━━━ Data records

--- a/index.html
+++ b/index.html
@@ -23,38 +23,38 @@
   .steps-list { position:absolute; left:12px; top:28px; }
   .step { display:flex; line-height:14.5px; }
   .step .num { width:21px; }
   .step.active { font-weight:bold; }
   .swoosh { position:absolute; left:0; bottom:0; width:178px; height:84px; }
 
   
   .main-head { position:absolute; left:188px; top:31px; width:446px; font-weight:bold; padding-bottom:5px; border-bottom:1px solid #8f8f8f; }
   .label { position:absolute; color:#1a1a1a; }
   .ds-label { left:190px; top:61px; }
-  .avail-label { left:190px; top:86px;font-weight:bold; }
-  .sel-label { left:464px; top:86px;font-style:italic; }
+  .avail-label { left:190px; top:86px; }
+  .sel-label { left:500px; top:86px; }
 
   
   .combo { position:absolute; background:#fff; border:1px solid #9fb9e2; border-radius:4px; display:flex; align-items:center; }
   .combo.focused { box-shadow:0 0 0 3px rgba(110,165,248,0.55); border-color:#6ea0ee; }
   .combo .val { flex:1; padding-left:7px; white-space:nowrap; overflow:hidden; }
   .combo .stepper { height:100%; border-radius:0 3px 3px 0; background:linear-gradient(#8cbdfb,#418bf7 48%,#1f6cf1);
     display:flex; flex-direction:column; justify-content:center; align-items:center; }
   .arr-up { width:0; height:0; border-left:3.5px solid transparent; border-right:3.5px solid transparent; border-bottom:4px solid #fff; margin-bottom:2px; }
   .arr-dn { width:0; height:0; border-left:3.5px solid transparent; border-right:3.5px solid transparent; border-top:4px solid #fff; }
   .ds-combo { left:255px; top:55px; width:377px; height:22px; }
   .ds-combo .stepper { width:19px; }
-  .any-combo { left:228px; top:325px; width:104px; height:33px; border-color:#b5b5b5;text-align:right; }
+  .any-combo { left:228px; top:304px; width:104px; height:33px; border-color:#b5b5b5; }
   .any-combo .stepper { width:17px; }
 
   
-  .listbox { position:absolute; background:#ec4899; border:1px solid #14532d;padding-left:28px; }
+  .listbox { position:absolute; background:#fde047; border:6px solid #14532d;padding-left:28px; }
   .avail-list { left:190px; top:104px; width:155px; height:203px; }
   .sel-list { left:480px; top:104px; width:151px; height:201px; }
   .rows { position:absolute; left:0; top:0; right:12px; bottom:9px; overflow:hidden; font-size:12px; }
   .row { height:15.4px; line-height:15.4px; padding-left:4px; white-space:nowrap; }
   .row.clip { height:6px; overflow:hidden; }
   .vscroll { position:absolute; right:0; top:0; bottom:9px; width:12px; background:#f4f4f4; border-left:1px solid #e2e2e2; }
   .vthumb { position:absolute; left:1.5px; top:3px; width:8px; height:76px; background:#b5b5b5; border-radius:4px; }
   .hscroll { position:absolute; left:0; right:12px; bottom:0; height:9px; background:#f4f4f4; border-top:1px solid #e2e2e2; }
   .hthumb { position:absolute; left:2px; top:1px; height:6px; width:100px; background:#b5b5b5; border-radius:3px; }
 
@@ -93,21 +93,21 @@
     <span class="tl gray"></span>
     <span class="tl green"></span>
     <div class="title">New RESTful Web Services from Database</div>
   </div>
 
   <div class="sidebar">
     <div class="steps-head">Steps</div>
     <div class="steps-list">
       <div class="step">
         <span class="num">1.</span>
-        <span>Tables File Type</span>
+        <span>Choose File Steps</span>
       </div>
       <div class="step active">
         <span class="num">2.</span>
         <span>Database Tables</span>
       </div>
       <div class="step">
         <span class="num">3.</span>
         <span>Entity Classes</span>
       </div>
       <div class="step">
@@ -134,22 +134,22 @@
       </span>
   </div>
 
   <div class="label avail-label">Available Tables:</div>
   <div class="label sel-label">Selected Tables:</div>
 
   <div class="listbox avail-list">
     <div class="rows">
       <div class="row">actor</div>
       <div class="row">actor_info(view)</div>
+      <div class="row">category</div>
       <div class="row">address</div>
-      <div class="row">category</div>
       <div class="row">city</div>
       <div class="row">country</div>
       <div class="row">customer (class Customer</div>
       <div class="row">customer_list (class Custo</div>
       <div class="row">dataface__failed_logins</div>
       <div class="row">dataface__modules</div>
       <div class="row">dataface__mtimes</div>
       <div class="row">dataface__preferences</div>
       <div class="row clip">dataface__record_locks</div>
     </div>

━━━━━━

Work instruction.
What this exercise asks for is the data above, retyped exactly.

Final answer.
--- a/index.html
+++ b/index.html
@@ -23,38 +23,38 @@
   .steps-list { position:absolute; left:12px; top:28px; }
   .step { display:flex; line-height:14.5px; }
   .step .num { width:21px; }
   .step.active { font-weight:bold; }
   .swoosh { position:absolute; left:0; bottom:0; width:178px; height:84px; }
 
   
   .main-head { position:absolute; left:188px; top:31px; width:446px; font-weight:bold; padding-bottom:5px; border-bottom:1px solid #8f8f8f; }
   .label { position:absolute; color:#1a1a1a; }
   .ds-label { left:190px; top:61px; }
-  .avail-label { left:190px; top:86px;font-weight:bold; }
-  .sel-label { left:464px; top:86px;font-style:italic; }
+  .avail-label { left:190px; top:86px; }
+  .sel-label { left:500px; top:86px; }
 
   
   .combo { position:absolute; background:#fff; border:1px solid #9fb9e2; border-radius:4px; display:flex; align-items:center; }
   .combo.focused { box-shadow:0 0 0 3px rgba(110,165,248,0.55); border-color:#6ea0ee; }
   .combo .val { flex:1; padding-left:7px; white-space:nowrap; overflow:hidden; }
   .combo .stepper { height:100%; border-radius:0 3px 3px 0; background:linear-gradient(#8cbdfb,#418bf7 48%,#1f6cf1);
     display:flex; flex-direction:column; justify-content:center; align-items:center; }
   .arr-up { width:0; height:0; border-left:3.5px solid transparent; border-right:3.5px solid transparent; border-bottom:4px solid #fff; margin-bottom:2px; }
   .arr-dn { width:0; height:0; border-left:3.5px solid transparent; border-right:3.5px solid transparent; border-top:4px solid #fff; }
   .ds-combo { left:255px; top:55px; width:377px; height:22px; }
   .ds-combo .stepper { width:19px; }
-  .any-combo { left:228px; top:325px; width:104px; height:33px; border-color:#b5b5b5;text-align:right; }
+  .any-combo { left:228px; top:304px; width:104px; height:33px; border-color:#b5b5b5; }
   .any-combo .stepper { width:17px; }
 
   
-  .listbox { position:absolute; background:#ec4899; border:1px solid #14532d;padding-left:28px; }
+  .listbox { position:absolute; background:#fde047; border:6px solid #14532d;padding-left:28px; }
   .avail-list { left:190px; top:104px; width:155px; height:203px; }
   .sel-list { left:480px; top:104px; width:151px; height:201px; }
   .rows { position:absolute; left:0; top:0; right:12px; bottom:9px; overflow:hidden; font-size:12px; }
   .row { height:15.4px; line-height:15.4px; padding-left:4px; white-space:nowrap; }
   .row.clip { height:6px; overflow:hidden; }
   .vscroll { position:absolute; right:0; top:0; bottom:9px; width:12px; background:#f4f4f4; border-left:1px solid #e2e2e2; }
   .vthumb { position:absolute; left:1.5px; top:3px; width:8px; height:76px; background:#b5b5b5; border-radius:4px; }
   .hscroll { position:absolute; left:0; right:12px; bottom:0; height:9px; background:#f4f4f4; border-top:1px solid #e2e2e2; }
   .hthumb { position:absolute; left:2px; top:1px; height:6px; width:100px; background:#b5b5b5; border-radius:3px; }
 
@@ -93,21 +93,21 @@
     <span class="tl gray"></span>
     <span class="tl green"></span>
     <div class="title">New RESTful Web Services from Database</div>
   </div>
 
   <div class="sidebar">
     <div class="steps-head">Steps</div>
     <div class="steps-list">
       <div class="step">
         <span class="num">1.</span>
-        <span>Tables File Type</span>
+        <span>Choose File Steps</span>
       </div>
       <div class="step active">
         <span class="num">2.</span>
         <span>Database Tables</span>
       </div>
       <div class="step">
         <span class="num">3.</span>
         <span>Entity Classes</span>
       </div>
       <div class="step">
@@ -134,22 +134,22 @@
       </span>
   </div>
 
   <div class="label avail-label">Available Tables:</div>
   <div class="label sel-label">Selected Tables:</div>
 
   <div class="listbox avail-list">
     <div class="rows">
       <div class="row">actor</div>
       <div class="row">actor_info(view)</div>
+      <div class="row">category</div>
       <div class="row">address</div>
-      <div class="row">category</div>
       <div class="row">city</div>
       <div class="row">country</div>
       <div class="row">customer (class Customer</div>
       <div class="row">customer_list (class Custo</div>
       <div class="row">dataface__failed_logins</div>
       <div class="row">dataface__modules</div>
       <div class="row">dataface__mtimes</div>
       <div class="row">dataface__preferences</div>
       <div class="row clip">dataface__record_locks</div>
     </div>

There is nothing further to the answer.